Don’t Make a New Year’s Resolution!

The New Year…it’s that quintessential time to reflect on the past, look towards the future, and probe deep inside with a lens of self-inquiry, introspection and honesty. It’s the season to make resolutions for all the things we want to change, do better, let go of, or fix about ourselves so we can achieve a healthier state of mind, body and soul. There is only one problem with New Year’s resolutions…they usually never work!

new year's picAccording to website Statistic Brain, 45% of people make resolutions but only 8% of people are successful in keeping them. Why is it so hard to stick to resolves that would clearly be so beneficial? It’s because people can’t make a drastic change overnight. It’s common to wake up January 1 with the determination to make it to the gym at least 5 days a week, cut out your extra 2 cups of coffee, limit alcohol to only the weekend, call your mother more often, and of course curb your spending habits. People don’t normally stick to their surefire goals because it’s simply not natural to shift habits that quickly. It takes time, patience, practice and retraining of your brain to actually create new neural connections that lead to lasting change.
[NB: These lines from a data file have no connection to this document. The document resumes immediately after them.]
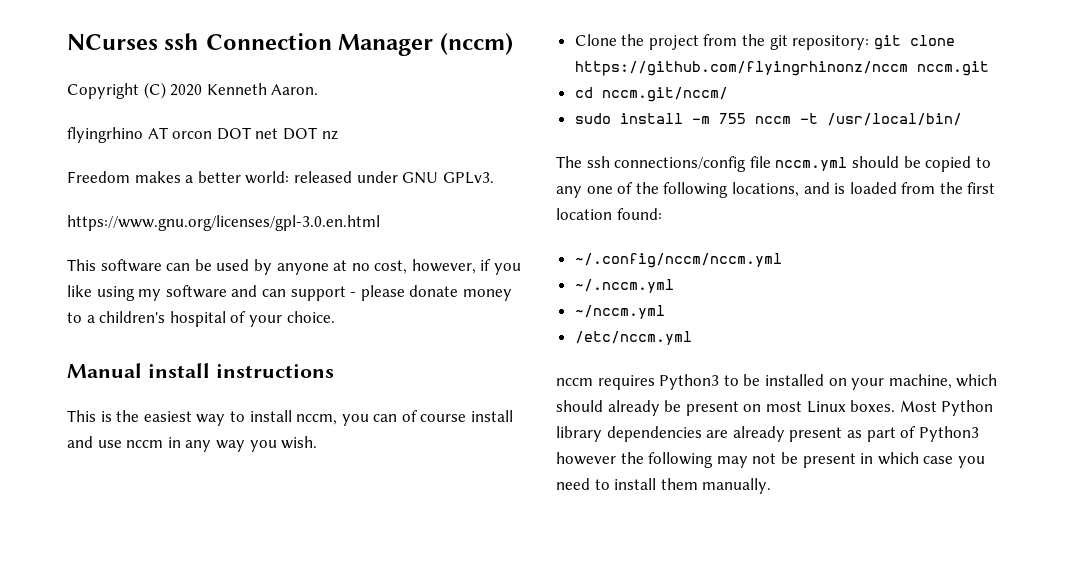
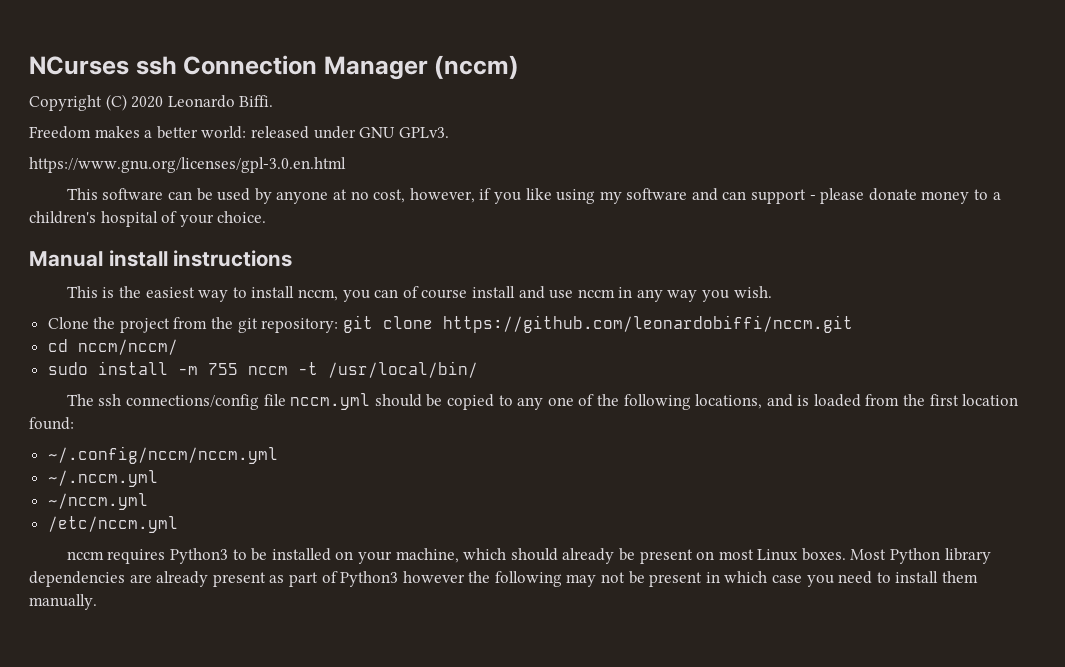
- Copyright (C) 2020 Kenneth Aaron.
- flyingrhino AT orcon DOT net DOT nz
+ Copyright (C) 2020 Leonardo Biffi.
- Clone the project from the git repository: git clone https://github.com/flyingrhinonz/nccm nccm.git
+ Clone the project from the git repository: git clone https://github.com/leonardobiffi/nccm.git
- cd nccm.git/nccm/
+ cd nccm/nccm/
This does not happen magically as the clock strikes midnight, while you are drinking champagne, kissing the person next to you as confetti falls from above.
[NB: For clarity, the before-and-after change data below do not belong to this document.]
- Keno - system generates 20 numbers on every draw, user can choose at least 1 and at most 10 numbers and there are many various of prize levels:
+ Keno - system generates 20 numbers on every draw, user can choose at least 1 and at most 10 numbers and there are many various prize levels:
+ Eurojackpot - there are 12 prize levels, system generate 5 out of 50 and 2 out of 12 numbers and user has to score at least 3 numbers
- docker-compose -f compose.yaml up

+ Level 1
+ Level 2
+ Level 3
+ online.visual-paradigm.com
However, New Year’s resolutions really should have a purpose and place in your life. It’s healthy to work on being your best self to allow growth, and to live optimally and authentically. But you don’t need a specific date on the calendar to start making those changes. When is a better now? All you need is awareness to notice what isn’t working for you and the intention to make it better. The magic shift doesn’t occur as the date changes, it occurs when you are ready to commit to yourself.
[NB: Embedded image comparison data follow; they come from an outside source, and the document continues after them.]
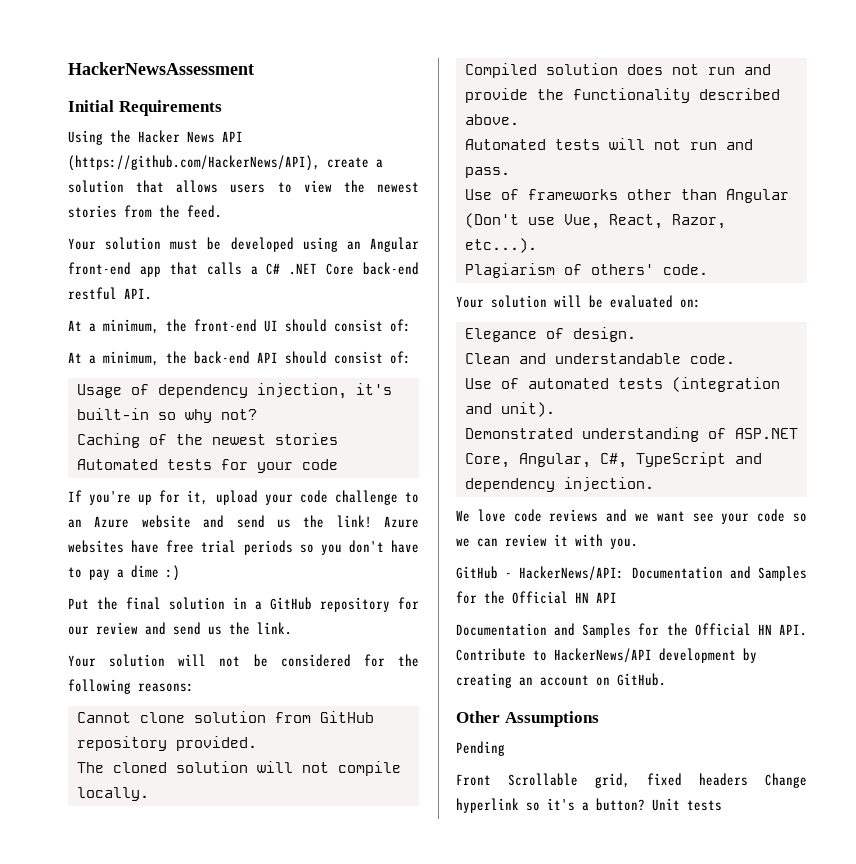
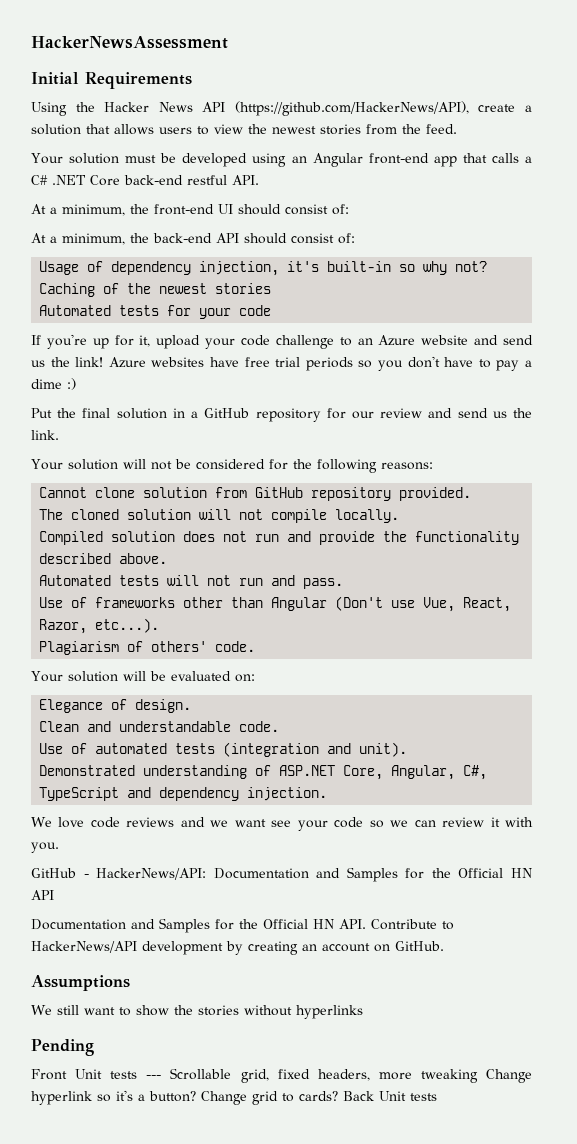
- Other Assumptions
+ Assumptions
+ We still want to show the stories without hyperlinks
  Pending
- Front Scrollable grid, fixed headers Change hyperlink so it's a button?
+ Front Unit tests --- Scrollable grid, fixed headers, more tweaking Change hyperlink so it's a button?
- Unit tests
+ Change grid to cards? Back Unit tests

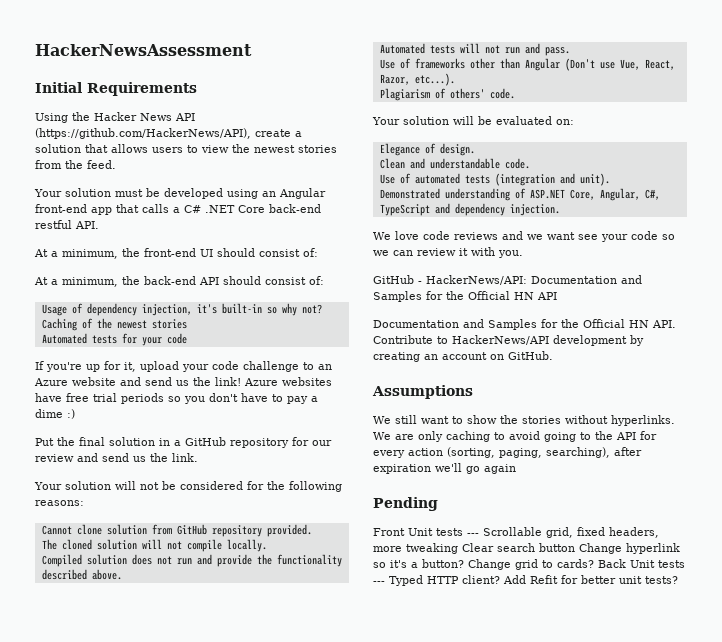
- We still want to show the stories without hyperlinks
+ We still want to show the stories without hyperlinks. We are only caching to avoid going to the API for every action (sorting, paging, searching), after expiration we'll go again
- Front Unit tests --- Scrollable grid, fixed headers, more tweaking Change hyperlink so it's a button?
+ Front Unit tests --- Scrollable grid, fixed headers, more tweaking Clear search button Change hyperlink so it's a button?
- Back Unit tests
+ Back Unit tests --- Typed HTTP client? Add Refit for better unit tests?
I really don’t like word “goal” because it implies that if I don’t meet them, then I haven’t succeeded and clearly I’ve failed. Instead of setting goals, I set intentions. Having an intention keeps me present and grounded in my moment-to-moment actions. And because I have a strong mindfulness practice, I constantly am inviting inquiry to my inner state, being aware of what is arising in my present moment experience and deciding with intention and skill how to proceed forward. Having intentions, rather than goals or resolutions, keeps me in the here and now rather than in the future. I don’t know what the future holds, but I do know I have control over this very moment, inextricably keeping me connected to my actions that support my intentions. I also have the faith to know that what is meant to be will be, and if I don’t reach a particular “goal” it’s because my process is about the journey not the destination and that my path will lead me to where I’m supposed to be.

So, when thinking about the New Year and all the things that you are resolving to change, I invite you to cultivate a mindfulness practice. This will provide you the tools to stay present, heighten your awareness of self, live with more attention and intention, and develop a greater connection to your mind, body and spirit. Don’t just fixate on finite resolutions that will determine you as a success or failure for having kept them or not. Rather allow yourself to be, to breathe and to intend on having the best year you are capable of having. And take it one moment, one breathe at a time. That truly is all you have power over, and as long as you’re breathing and being aware, you will stay very close to your intentions. And even if you miss the mark from time to time, don’t give up or judge yourself; choose forgiveness, self-compassion and remember you are human. Resolve to come back to your intention and make a new choice in the next moment. Even if it is hard, it is possible.

2015 is supposed to be a year of manifestation and clarity, so set your intentions, breathe and take it moment by moment. May it be a great year for you!